As of September 30, 2013, TMC completed a multi-phase surface exploration program which consisted of mapping, rock chip and soil sampling, and location of an additional 85 unpatented mining claims owned by Northern Adventures LLC, but the costs related to the acquisition of these additional mining claims was paid for by TMC, but deemed to be part of the agreement pursuant to the standard area of influence. The initial surface work was undertaken to delineate the mineralized structures and veins that were known to exist on the Richmond and Monitor properties. Initial work was completed related to opening the Adair adit, which was a haulage way that was driven in the 1920's. Access was gained back to a point approximately 3,200 feet from the portal. Additional work will be required to be completed to gain complete access to the balance of the haulage way, which estimated from historical maps to continue for another 2,000 feet or more. Applications have been made to the United States Forest Service to receive permits to undertake a rehabilitation of the Adair portal and to drill up to 12 surface diamond drill holes in the spring of 2014.

TMC agreed to issue 500,000 shares of its restricted common stock to AMCOR on, or before, February 5, 2014, per the joint venture option agreement's second year requirements related to the Monitor mine, but these shares were not issued until March 12, 2014. As of May 31, 2014, only $593,274 had been expended by TMC on the Monitor-Richmond property. The Company has carried forward the $106,726 deficiency to year two, making the required expenditure for year two to be $806,726.

Kinross Agreement On April 5, 2013 we exercised an option to acquire three mineral leases located in Okanogan County, Washington, pursuant to an Option to Purchase Mineral Leases between Hydro Imaging, Inc. and Northern Adventures, Inc. (NAI) entered into on June 25, 2012 and amended on December 7, 2012, which option was transferred to us on December 28, 2012 by NAI pursuant to an Asset Purchase Agreement. The original option was granted by HydroImaging, Inc (Hydro), a private company owned solely by David Boleneus, currently a member of our board of directors, to NAI on June 25, 2012. Under the terms of the original option, Hydro granted the right to acquire ten leases granted by the Department of Natural Resources for the State of Washington totaling 4,583.76 acres and 27 unpatented mining claims located in the Toroda Creek-Wauconda Mining district in Okanogan country in the State of Washington for the payment of an exercise price of $10,000.
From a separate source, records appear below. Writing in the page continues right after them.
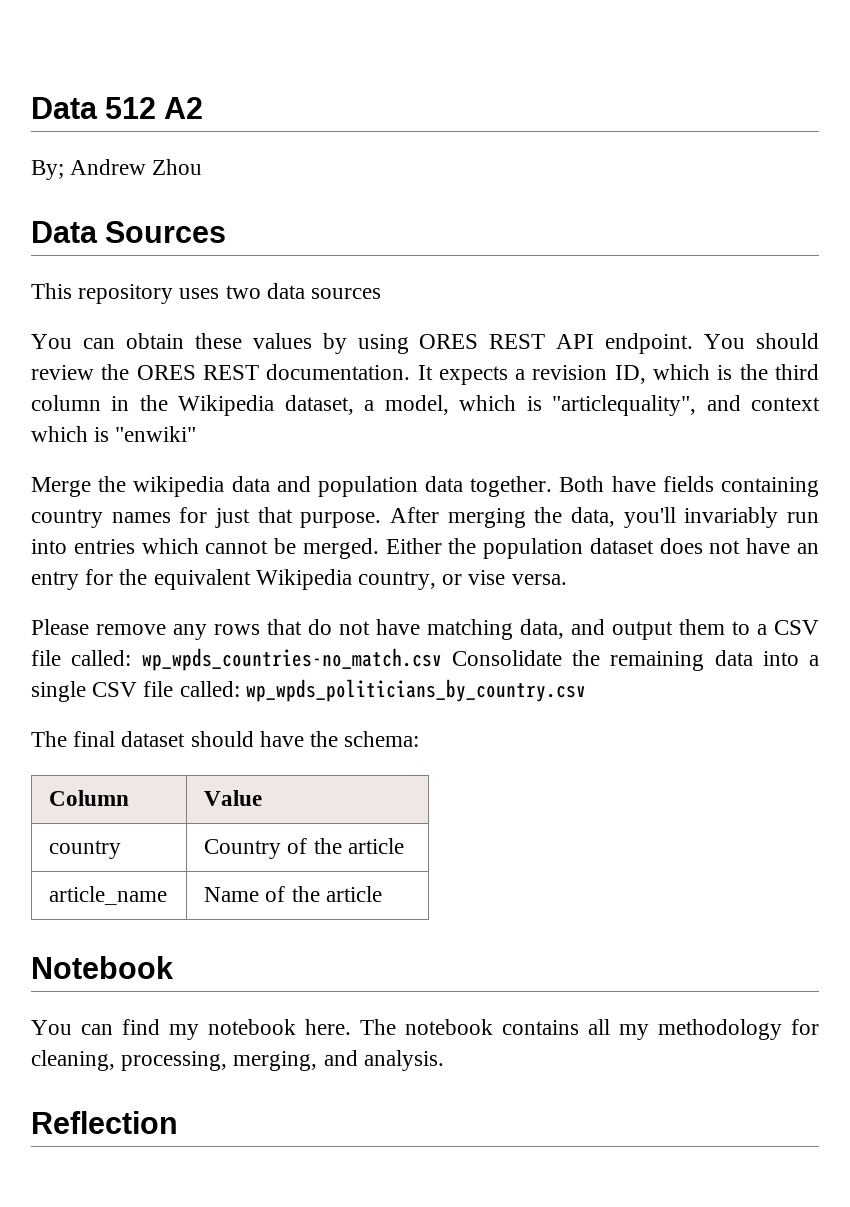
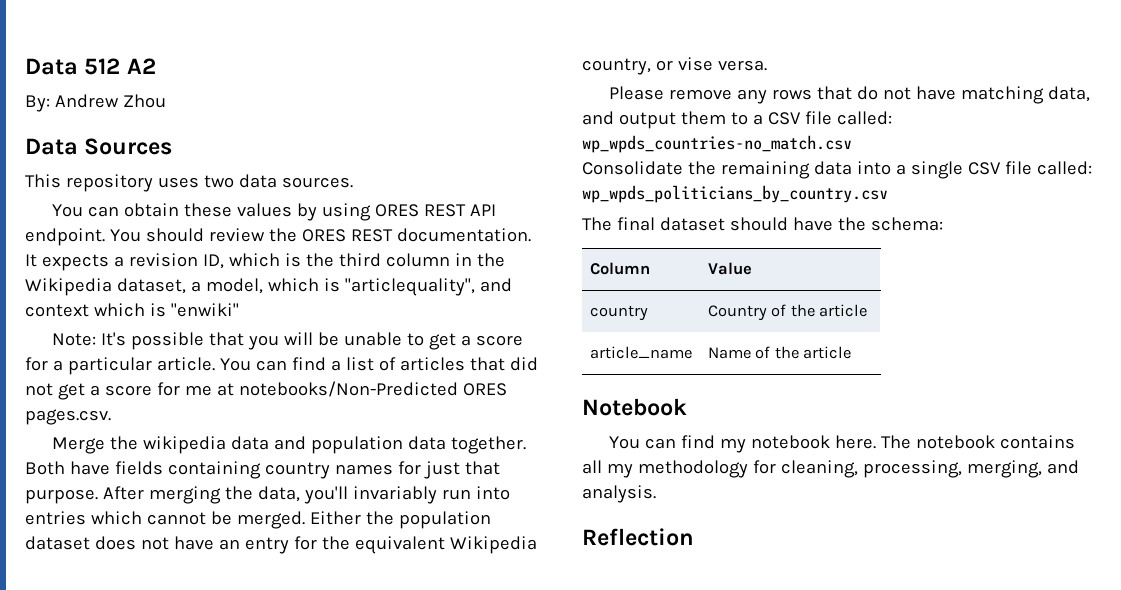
- By; Andrew Zhou
+ By: Andrew Zhou
- This repository uses two data sources
+ This repository uses two data sources.
+ Note: It's possible that you will be unable to get a score for a particular article. You can find a list of articles that did not get a score for me at notebooks/Non-Predicted ORES pages.csv.
- Please remove any rows that do not have matching data, and output them to a CSV file called: wp_wpds_countries-no_match.csv Consolidate the remaining data into a single CSV file called: wp_wpds_politicians_by_country.csv
+ Please remove any rows that do not have matching data, and output them to a CSV file called: wp_wpds_countries-no_match.csv
+ Consolidate the remaining data into a single CSV file called: wp_wpds_politicians_by_country.csv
An amendment to the Option to Purchase Mineral Leases on December 7, 2012 provided Hydro the authority to enter into a Mining Lease and Assignment agreement with Kinross Gold USA, Inc. (Kinross), as an alternative to transferring the ten leases and subject to Hydro executing an agreement with Kinross. As an alternative to acquiring the ten leases and pursuant to the amendment, AMCOR was also granted an option to acquire all right, title and interest in any agreement reached between Kinross and Hydro. On February 28, 2013, Hydro concluded a Mining Lease and Assignment agreement with Kinross transferring seven of the ten mineral leases totaling 2,934.56 acres and a lease on 27 unpatented mining claims located in Okanogan County, Washington. The seven state leases were transferred from Hydro to Kinross and approved by the State of Washington on March 27, 2013. Pursuant to the terms of the Kinross agreement, Kinross will assume all of the underlying obligations, annual rental expenses, and work requirements related to the seven leases and 27 unpatented mining claims. The remaining three state mining leases totaling 1,649.2 acres will be transferred from Hydro to AMCOR, subject to approval from the Department of Natural Resources for the State of Washington.

Under the terms of the Mining Lease and Assignment agreement, Kinross will pay AMCOR production royalties as follows: a 1% net smelter return royalty on all minerals extracted from the area covered by the 7 leases and a 2.5% net smelter return royalty on all minerals extracted from the area covered by the 27 unpatented mining claims. The amount of royalties to be paid (both production royalties and advance royalty payments) are capped at $3 million per lease.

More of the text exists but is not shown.